Sind die Entzündungen durch ein eingewachsenes Haar nur leicht, dann kann auch eine Zink- oder Zugsalbe dabei helfen, dass Haar zu entfernen. Entsprechende Salbe muss einfach auf die entzündete Stelle mit dem eingewachsenen Haaraufgetragen werden.

Danach sollte eine Abdeckung mit einem Pflaster erfolgen und oft kommt es zu einem schnellen Abklingen der Entzündung.

Die Öffnung vom Pickel beschleunigen

Um dem Pickel bei seiner Öffnung zu unterstützen, kann eine warme Kompresse im Intimbereich wahre Wunder bewirken. Es kommt so nicht nur zu einer Beschleunigung des Heilungsprozesses, sondern der Pickel kann sich besser öffnen und der Eiter läuft schneller ab. Auch alle anderen Pickel, welche durch das Entfernen von Haar entstanden sind, können sich zurückentwickeln.

Bei Schmerzen auf jeden Fall zum Arzt

Sollten sich starke Schmerzen durch den Pickel auftun, dann sollten betroffene Damen auf jeden Fall einen Arzt aufsuchen, denn es ist weder mit einem Furunkel zu spaßen und ganz besonders nicht mit einem Karbunkel.
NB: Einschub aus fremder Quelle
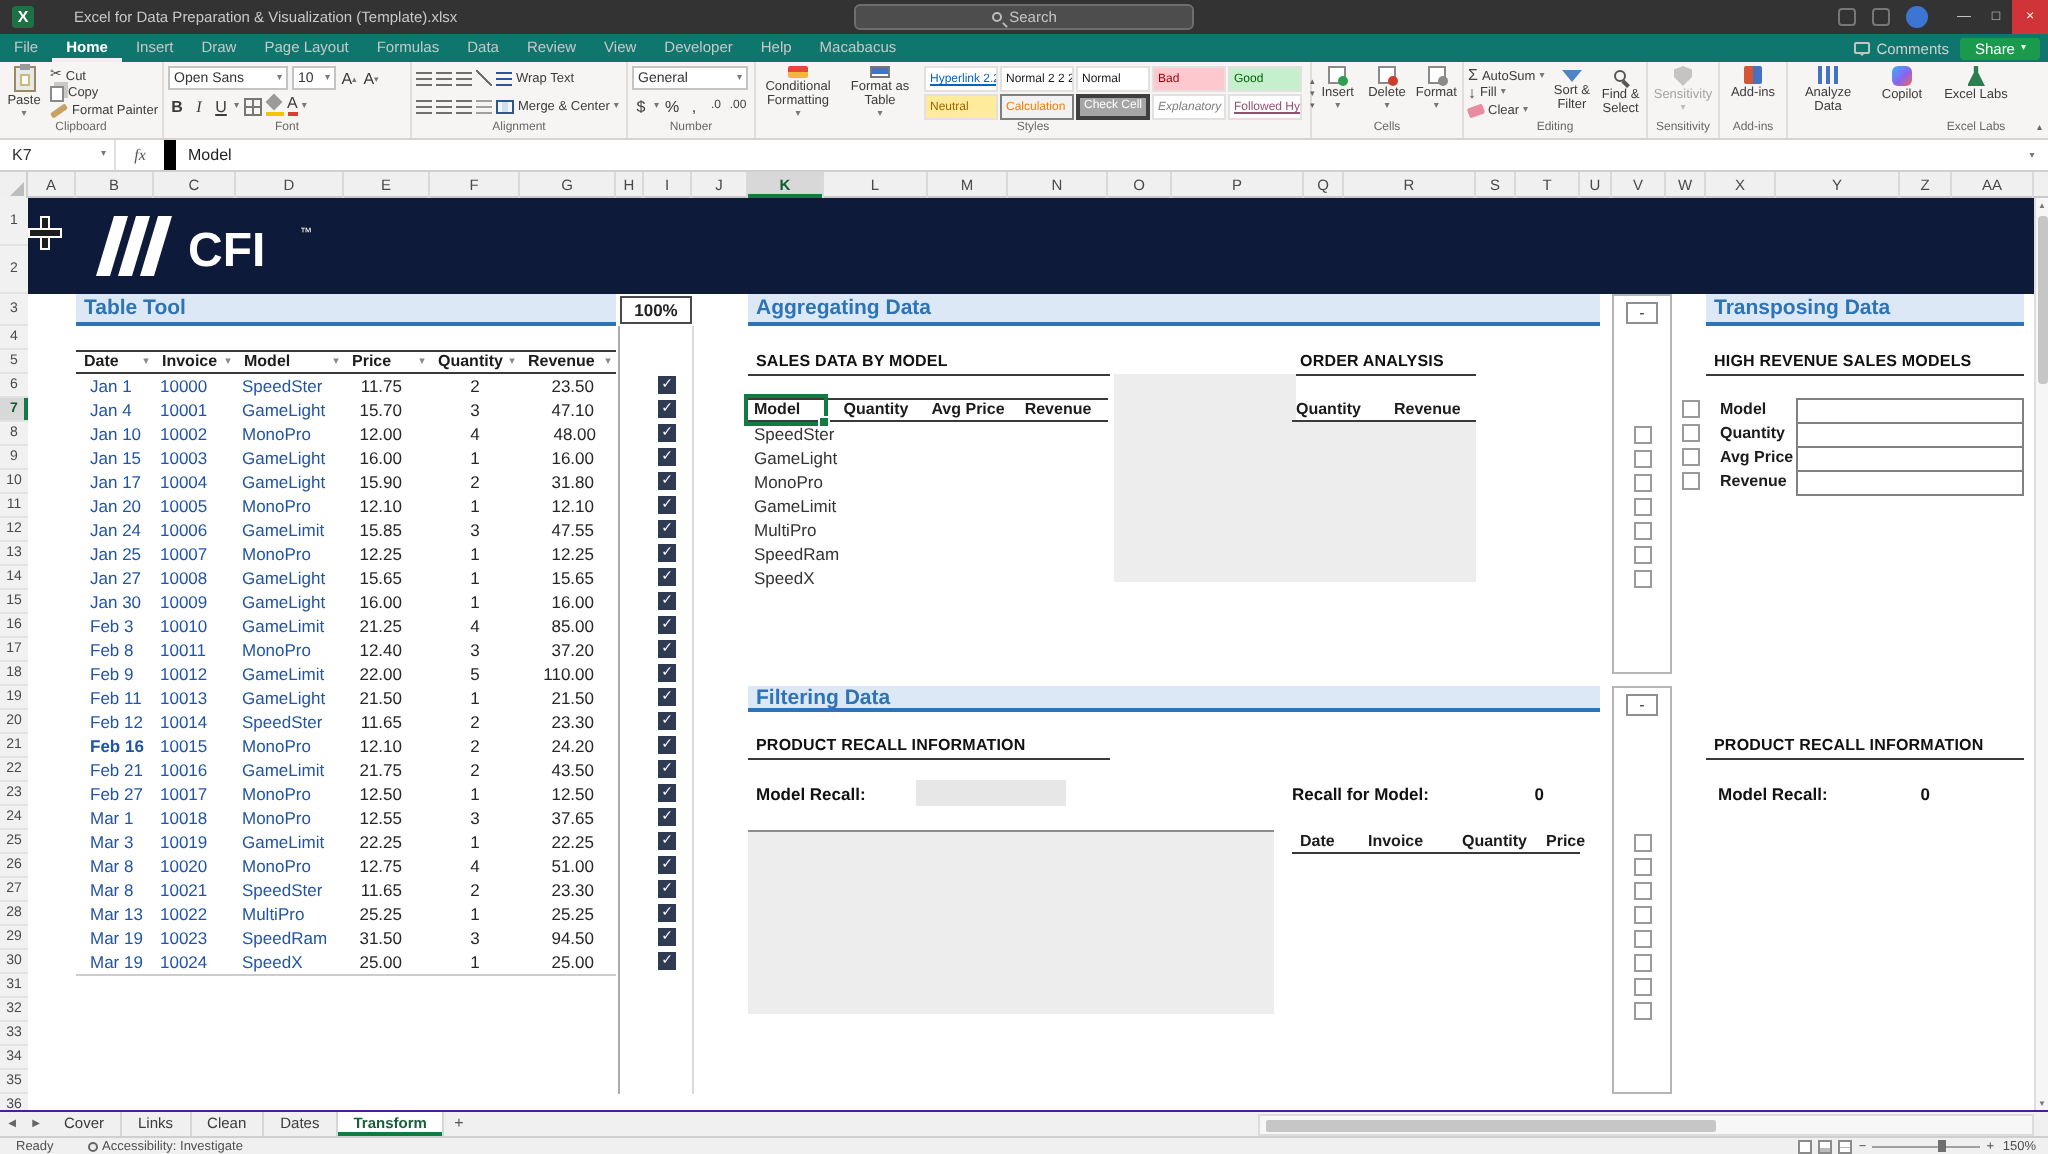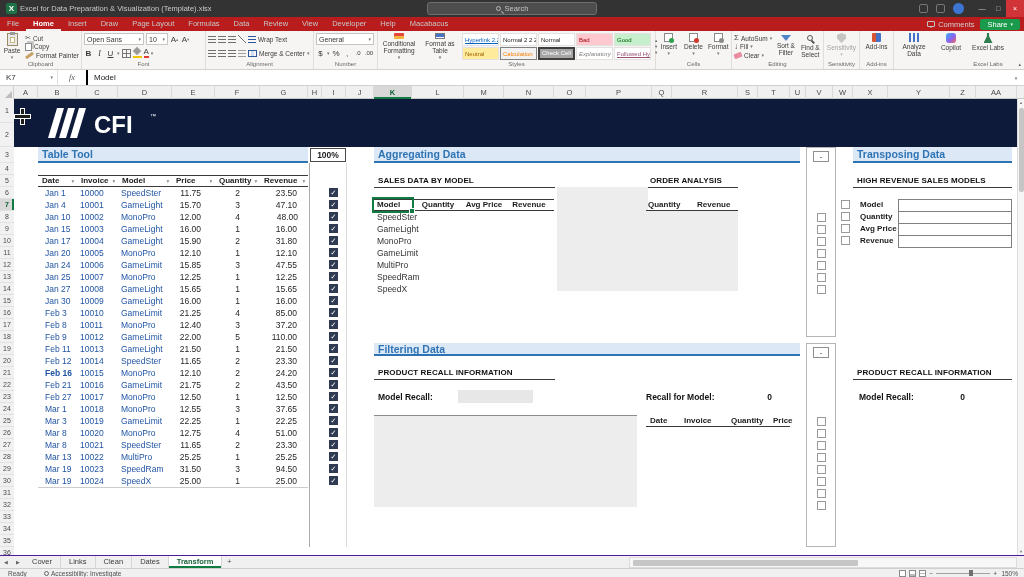"Excel for Data Preparation &" .tb-title { margin-left: 3px -> 20px }
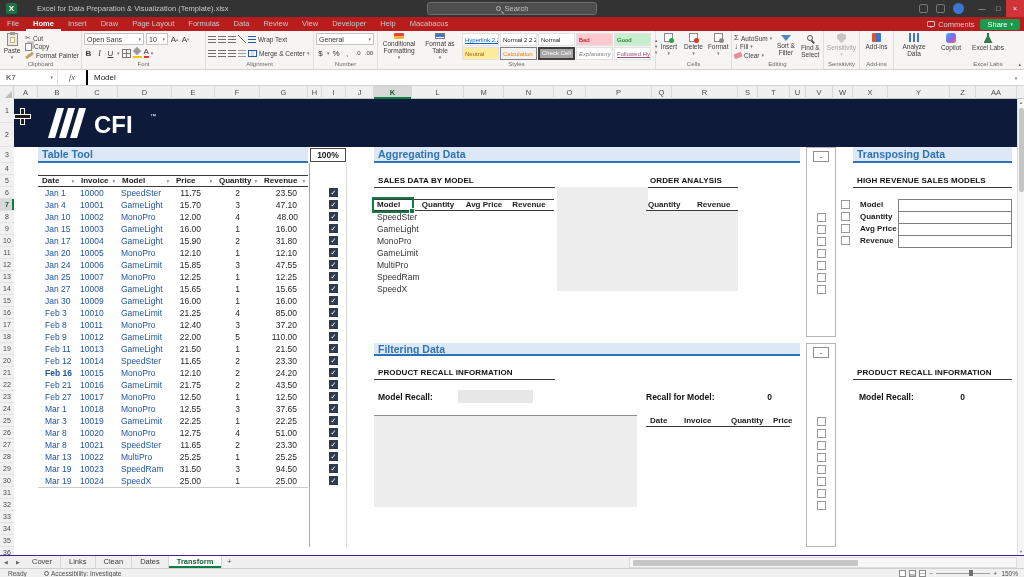"File" #menubar { background: #b91c1c -> #0f766e }
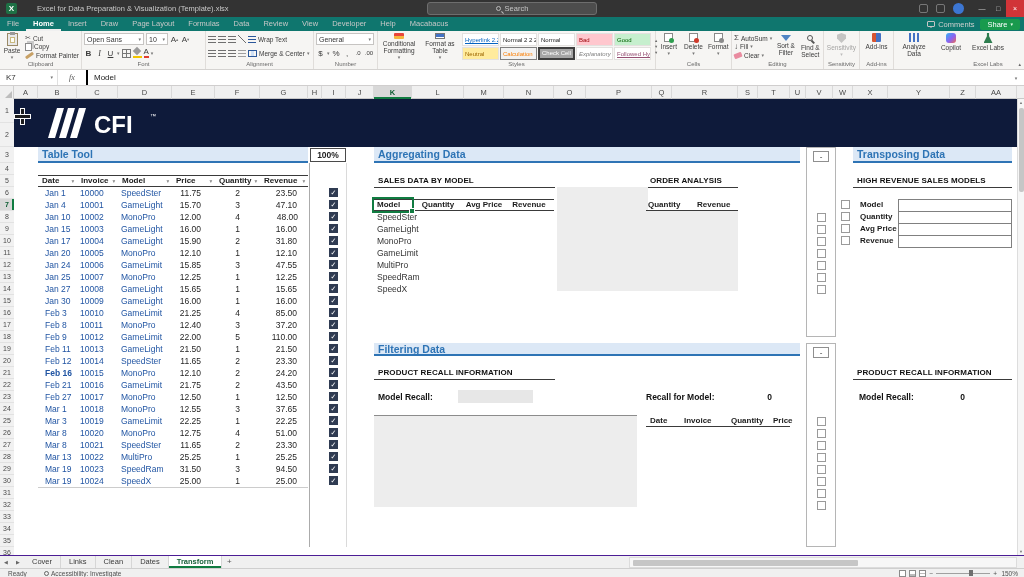"fx" .fx { border-right: 2px solid #000000 -> 6px solid #000000 }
Fühlen sich Frauen unwohl oder leiden sogar unter Fieber, dann sollte der Arzt so schnell wie möglich aufgesucht werden. Im schlimmsten Fall besteht die Möglichkeit, dass sich die Bakterien in der Blutbahn breitmachen und so eine Blutvergiftung auslösen können.

Zusätzlich sollte man darauf achten, dass während der Pubertät Hormonelle Störungen auftretten können die das einwachsen der Haare beschläunigen können.